You have to see things before you can paint them.  Bonnard teaches a different way of seeing the world by taking it apart, thing by thing.  Every artist that you really begin to understand does something similar by showing the world through a personal experience of it.  It makes no difference if the artist is old or new.  The discoveries of the old artists are still new, they are connected to life, and the world itself is still in its first bloom of youth.

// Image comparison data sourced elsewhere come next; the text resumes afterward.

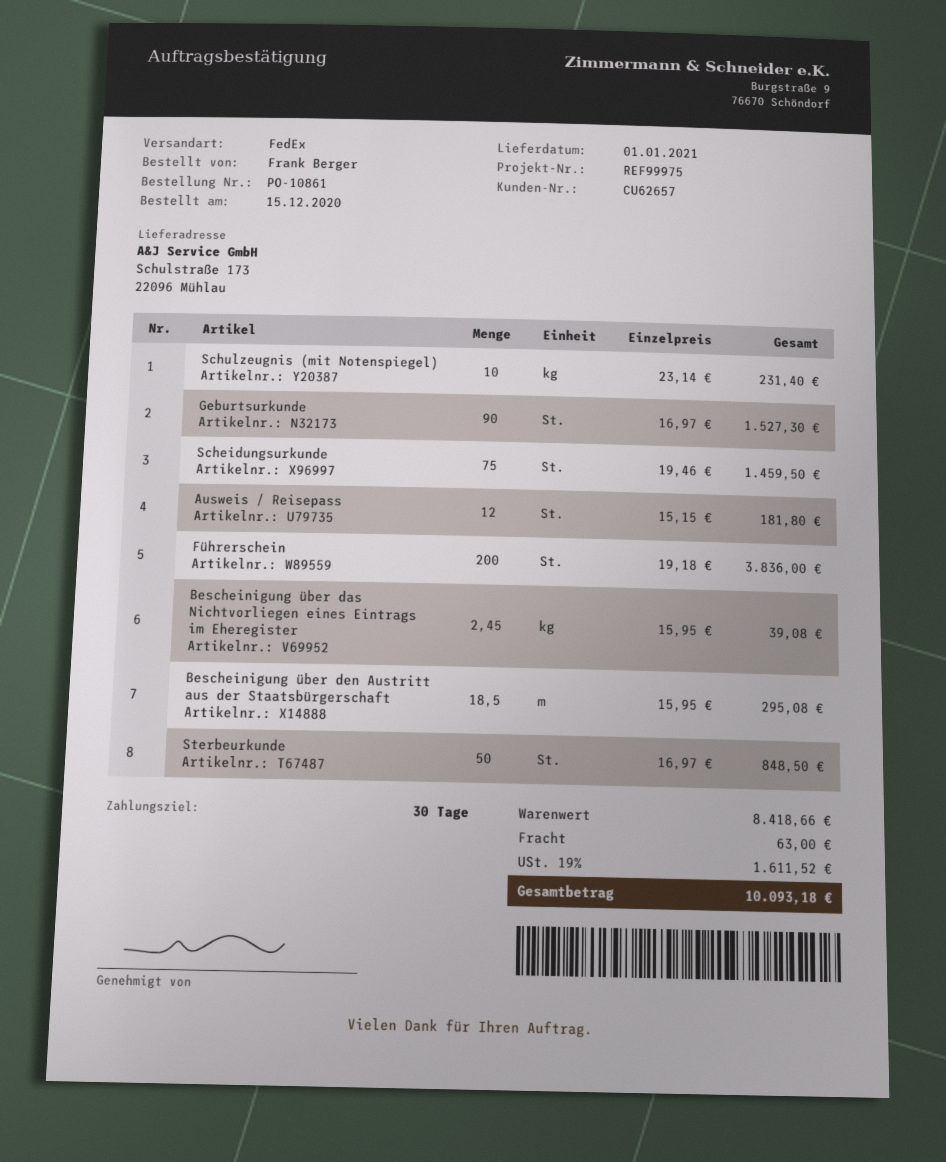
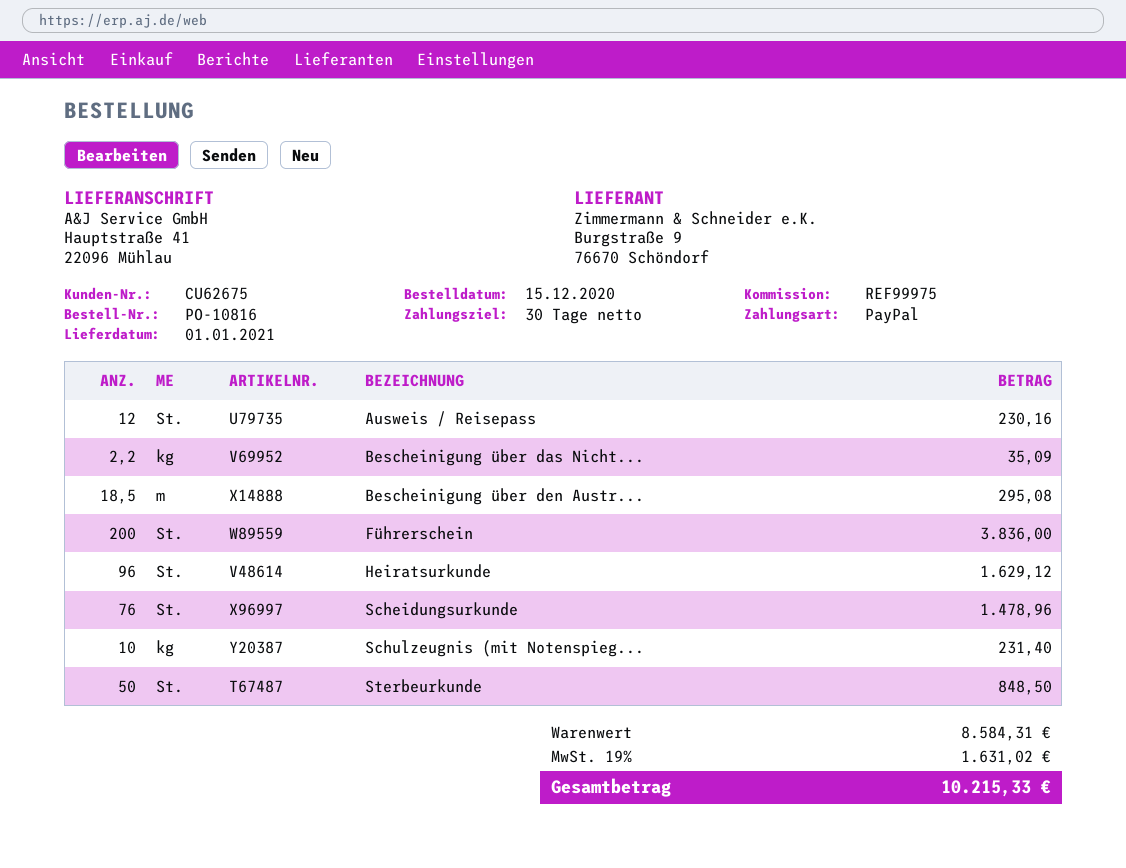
order number: PO-10861 -> PO-10816
customer number: CU62657 -> CU62675
ship to: Schulstraße 173, 22096 Mühlau -> Hauptstraße 41, 22096 Mühlau
Geburtsurkunde: 90 for 1527.30 -> none
Scheidungsurkunde: 75 for 1459.50 -> 76 for 1478.96
Ausweis / Reisepass: 12 for 181.80 -> 12 for 230.16
Bescheinigung über das Nichtvorliegen eines Eintrags im Eheregister: 2.45 for 39.08 -> 2.2 for 35.09
Heiratsurkunde: none -> 96 for 1629.12
subtotal: 8418.66 -> 8584.31
shipping: 63.00 -> none
tax: 19% = 1611.52 -> 19% = 1631.02
total: 10093.18 -> 10215.33

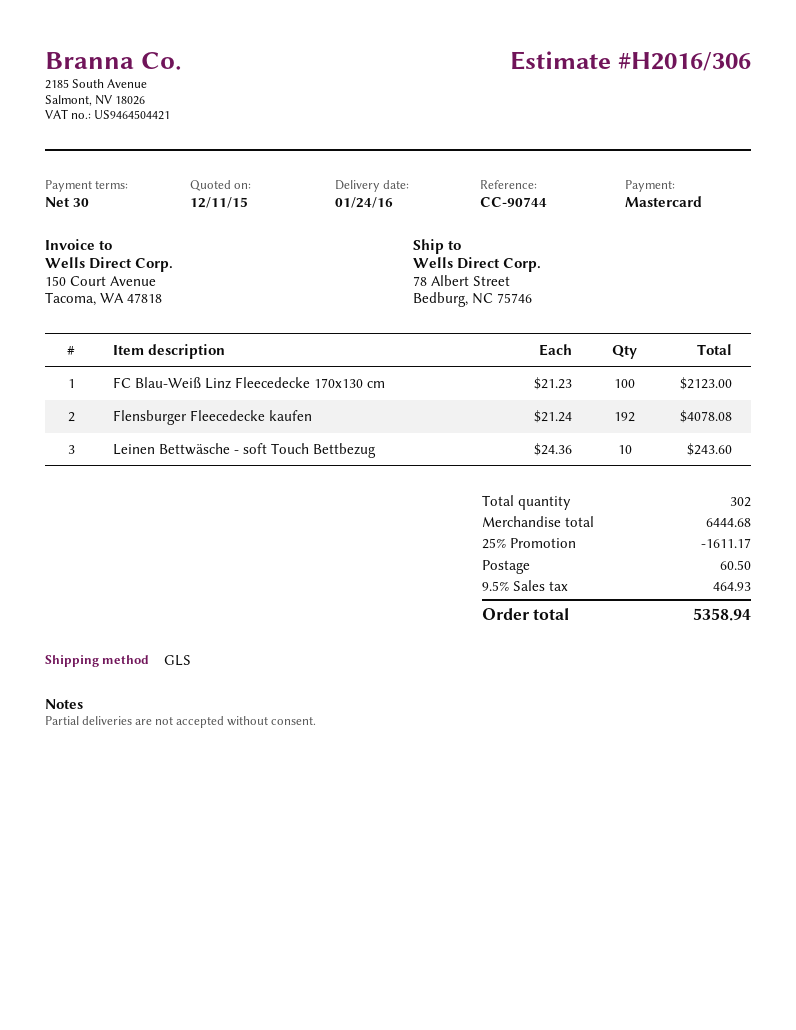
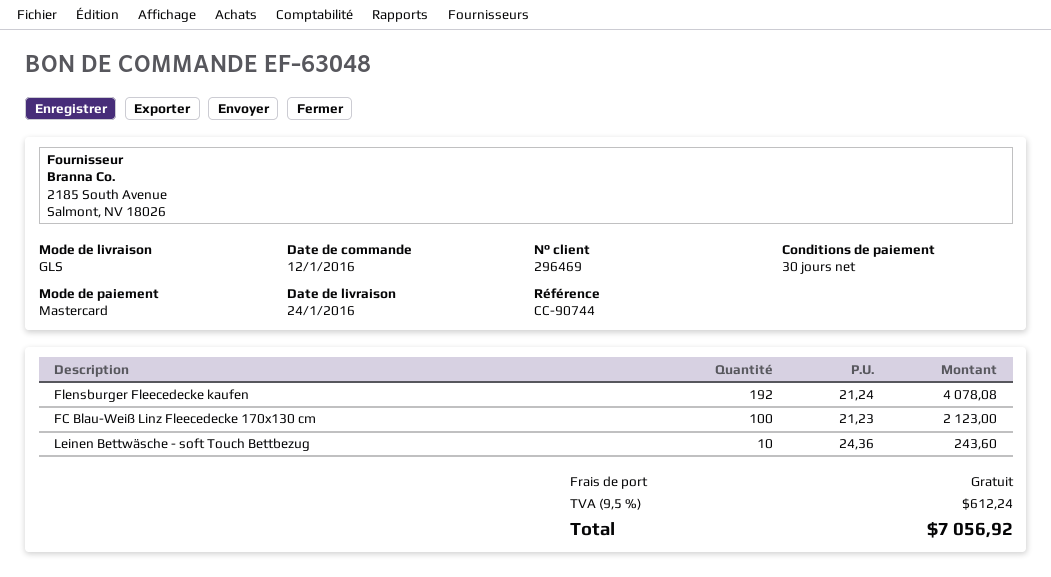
discount: 25% = 1611.17 -> none
shipping: 60.50 -> 0.00
tax: 9.5% = 464.93 -> 9.5% = 612.24
total: 5358.94 -> 7056.92

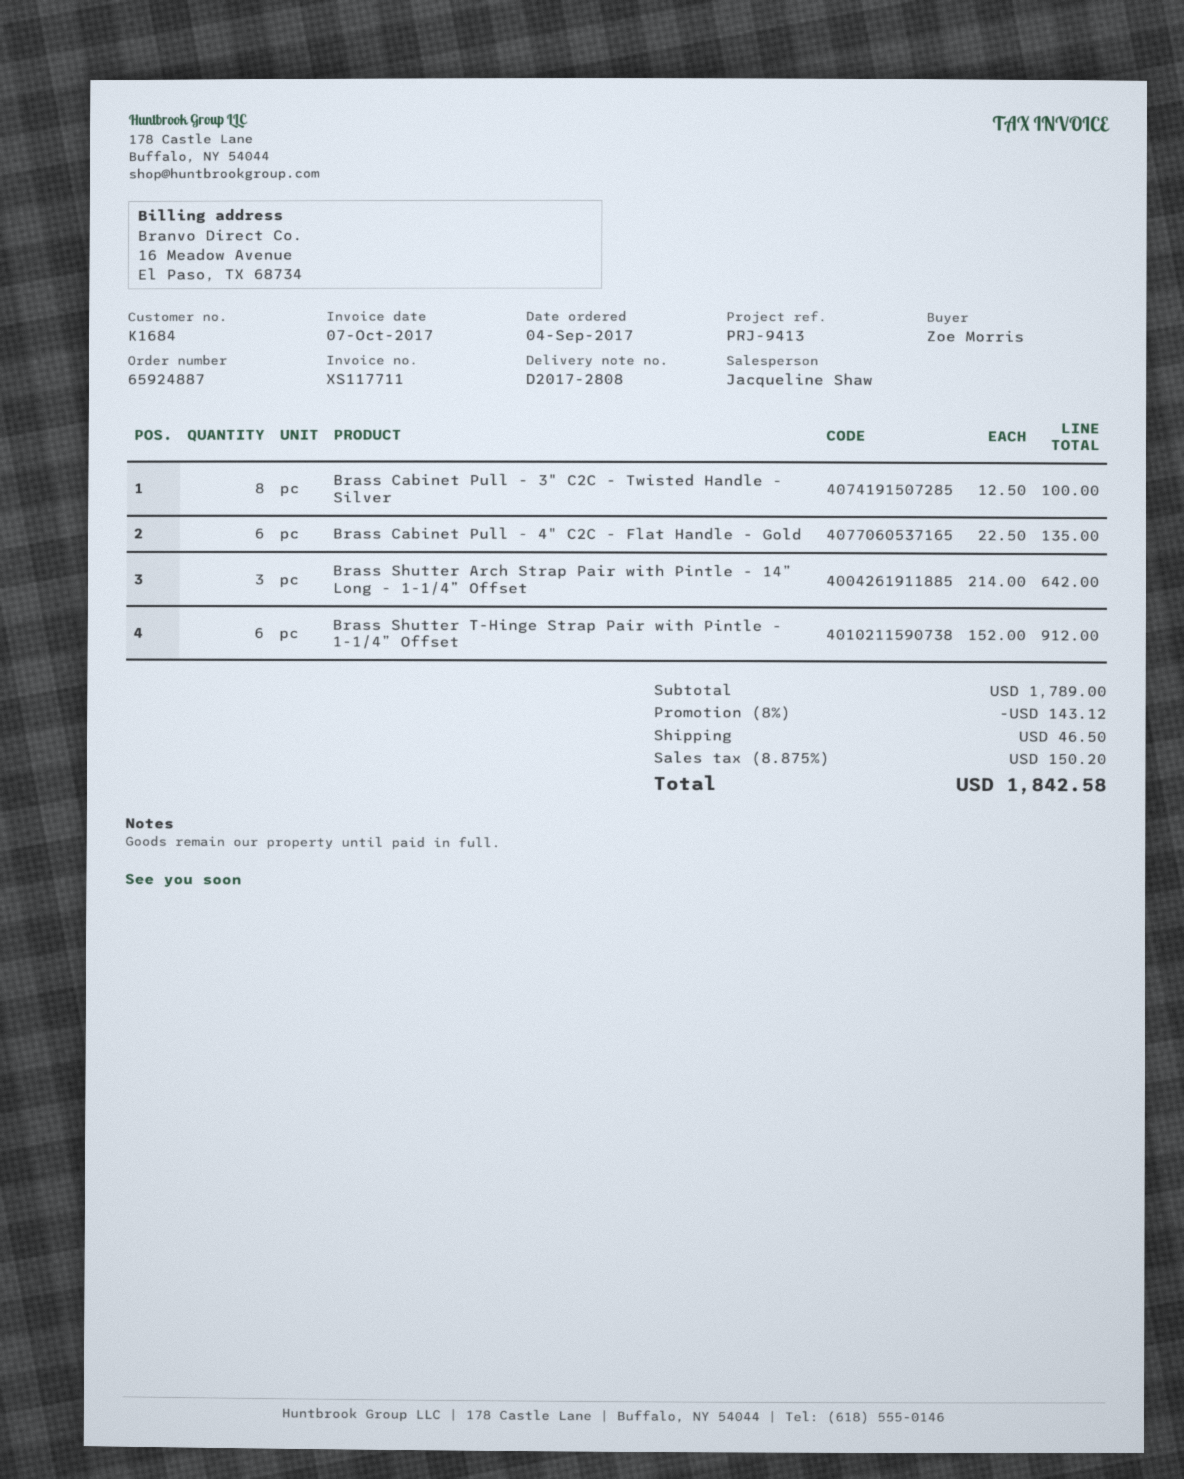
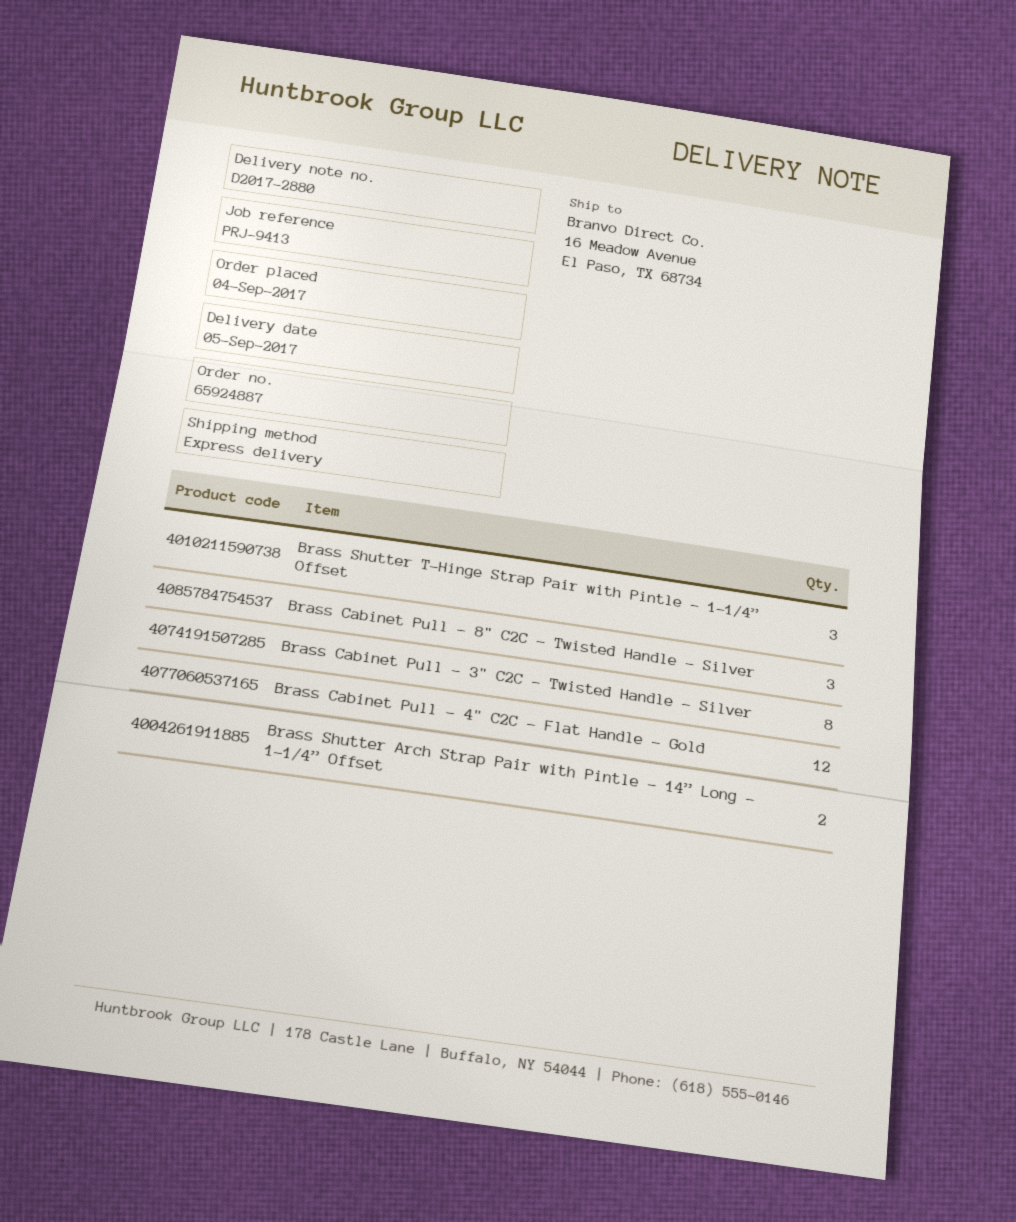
delivery note number: D2017-2808 -> D2017-2880
Brass Cabinet Pull - 4" C2C - Flat Handle - Gold: 6 -> 12
Brass Shutter Arch Strap Pair with Pintle - 14” Long - 1-1/4” Offset: 3 -> 2
Brass Shutter T-Hinge Strap Pair with Pintle - 1-1/4” Offset: 6 -> 3
Brass Cabinet Pull - 8" C2C - Twisted Handle - Silver: none -> 3

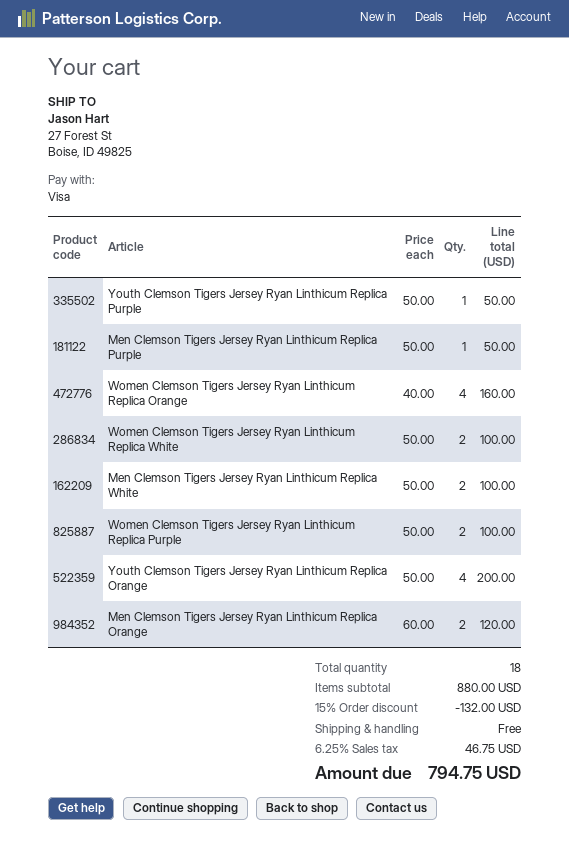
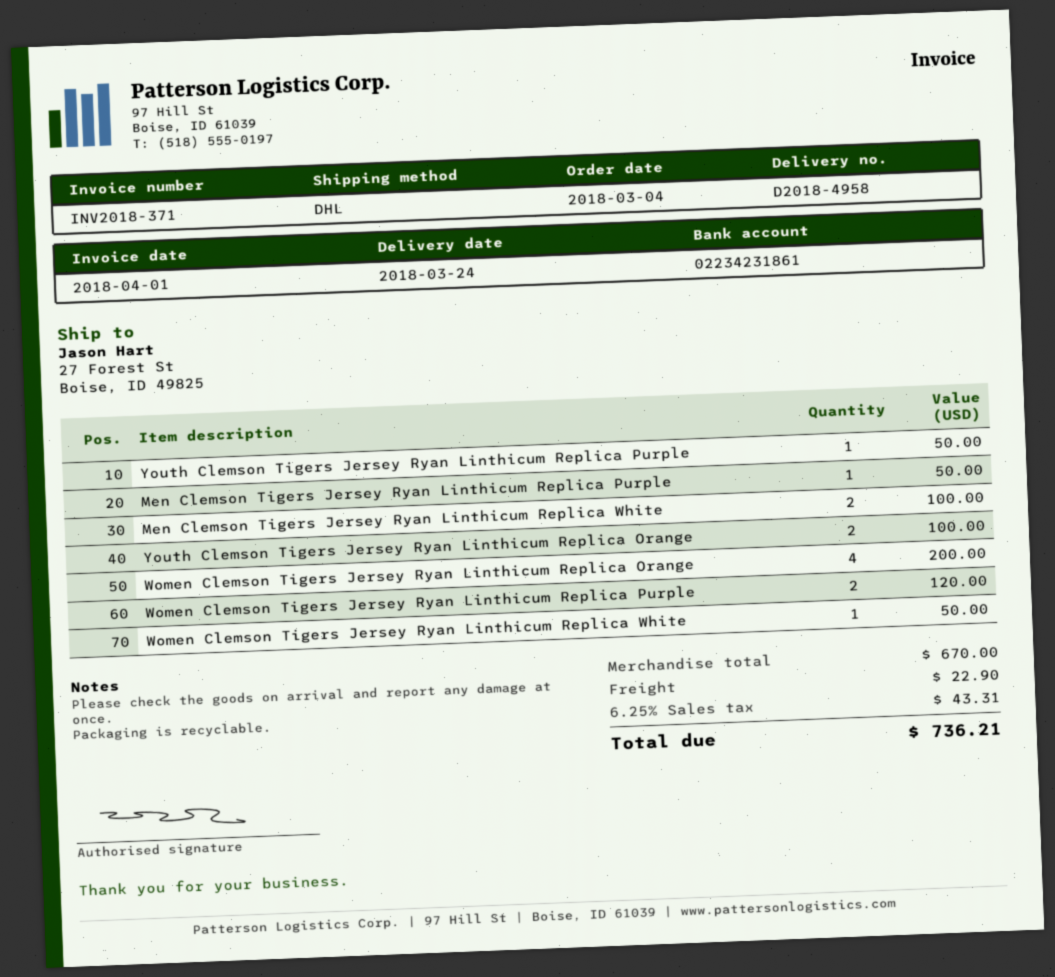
Women Clemson Tigers Jersey Ryan Linthicum Replica Orange: 4 for 160.00 -> 4 for 200.00
Women Clemson Tigers Jersey Ryan Linthicum Replica White: 2 for 100.00 -> 1 for 50.00
Women Clemson Tigers Jersey Ryan Linthicum Replica Purple: 2 for 100.00 -> 2 for 120.00
Youth Clemson Tigers Jersey Ryan Linthicum Replica Orange: 4 for 200.00 -> 2 for 100.00
Men Clemson Tigers Jersey Ryan Linthicum Replica Orange: 2 for 120.00 -> none
subtotal: 880.00 -> 670.00
discount: 15% = 132.00 -> none
shipping: 0.00 -> 22.90
tax: 6.25% = 46.75 -> 6.25% = 43.31
total: 794.75 -> 736.21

somewhere between energy and matter is thought

on light bright air melodious insects/ swill silence, drink a void/ cicadas shimmer the green leaves/ in electric chatter emanating lines/ of choral contrapunctal waves which/ ebb and really swell with dilating buzz/ in brightening unmoored yet tautened sound

the singing’s vibration wavers not fast enough/ to transmute energy into matter/ though they create dreams and thought fabrics/ whose flutters and unfurled folds/ loosening unfix the mind’s atmosphere/ raises it aloft, afloat in porous delight

First and Last Greetings

The last thing Paul Squires wrote at my blog post Swimming in the adjoining ponds of imagination (written on July 15, 2010) was this:  

More koi Jazz! A long and gorgeous trilling right hand cascade down the keyboard, Oscar Peterson style, all done in colour and movement! Life is a koi pond indeed!

The first thing he ever wrote at a post called Paint for Painting’s Sake (June 16, 2008) was this:

I don’t know nearly enough about the practice of painting, nothing actually, being a writer, but reading your posts back this far and looking at your work had really helped me understand what’s going in a painter’s mind. I don’t think it’s pretentious at all, revealing and fascinating in fact, especially the one about the abstract which really made it clearer in my mind what that was all about and related in a way to my writing. So thanks.

He wrote stuff like this — all over the internet — encouraging others to excel at art (in the broadest sense of the word).  His role as lifter of spirits is one that all those of us who knew him should remember always — and practice in his absence, this lovely humane kindness.